Frau Blume berichtet, die Behörde für Arbeit, Gesundheit, Soziales, Familie und Integration habe für die Sitzung am 19.09.2022 ihre Teilnahme zugesagt. Um eine fundierte Beratung des Antrags zu ermöglichen, schlage sie dessen Vertagung vor.
Der Ausschuss folgt dem Vorschlag von Frau Blume und vertagt den Antrag einvernehmlich in die Sitzung am 19.09.2022.
Der Ausschuss nimmt die Drucksache zur Kenntnis.
Der TOP mit der Drucksache 21-3196 (Anlage) wird vor Eintritt in die Tagesordnung neu aufgenommen.
Der Ausschuss für Soziales, Integration, Gleichstellung, Senioren, Geflüchtete und Gesundheit empfiehlt dem Haushalts- und Vergabeausschuss einstimmig bei Enthaltung der Fraktion DIE LINKE, folgenden Beschluss zu fassen:
Frau Schulz-Müller und Frau Schulte berichten, die interfraktionelle Arbeitsgruppe habe die Kriterien für die Vergabe des Solidaritätspreises aufgestellt.
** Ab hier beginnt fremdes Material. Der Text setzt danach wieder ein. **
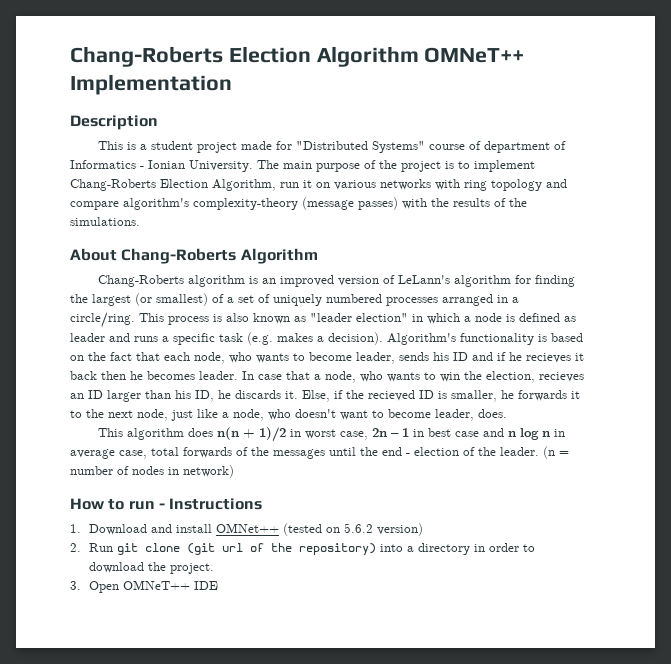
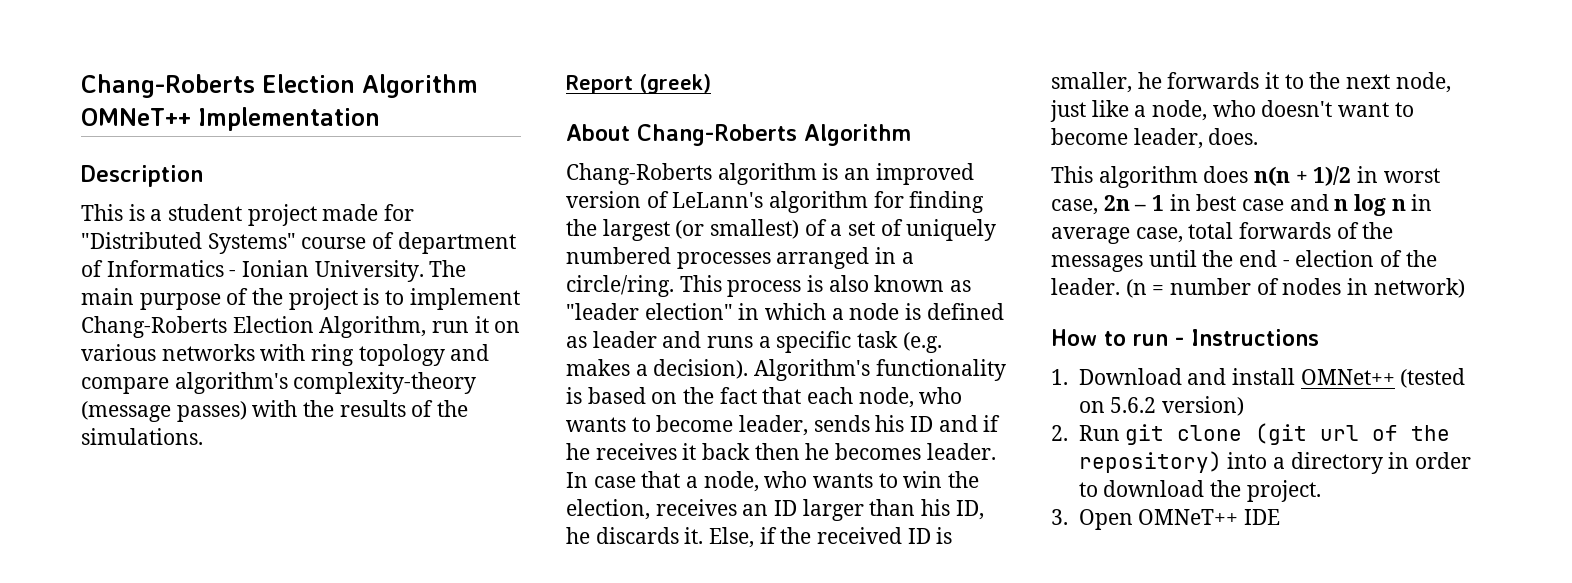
(140, 221) none -> [566,74,711,94] // Report (greek)
[526,353,571,363] recieves -> [595,443,677,460] receives
[539,372,584,382] recieves -> [655,499,737,516] receives
[368,390,415,401] recieved -> [817,527,903,544] received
Bis Ende Juli könnten die Projekte eingereicht werden. In der Sitzung am 19.09.2022 werde der Ausschuss einbezogen. Im Oktober 2022 finde die Preisverleihung im Rahmen der Sitzung der Bezirksversammlung statt.
Frau Blume bittet die anwesenden Gäste, in ihren jeweiligen Netzwerken für den Altonaer Solidaritätspreis zu werben.
Der Ausschuss nimmt die Drucksache zur Kenntnis.
Der Ausschuss nimmt die Drucksache zur Kenntnis.
Der Ausschuss nimmt die Drucksache zur Kenntnis.
Der Ausschuss nimmt die Drucksache zur Kenntnis.
Herr Schirrmacher regt an, eine der nächsten Sitzungen des Ausschusses bei fördern & wohnen AöR stattfinden zu lassen.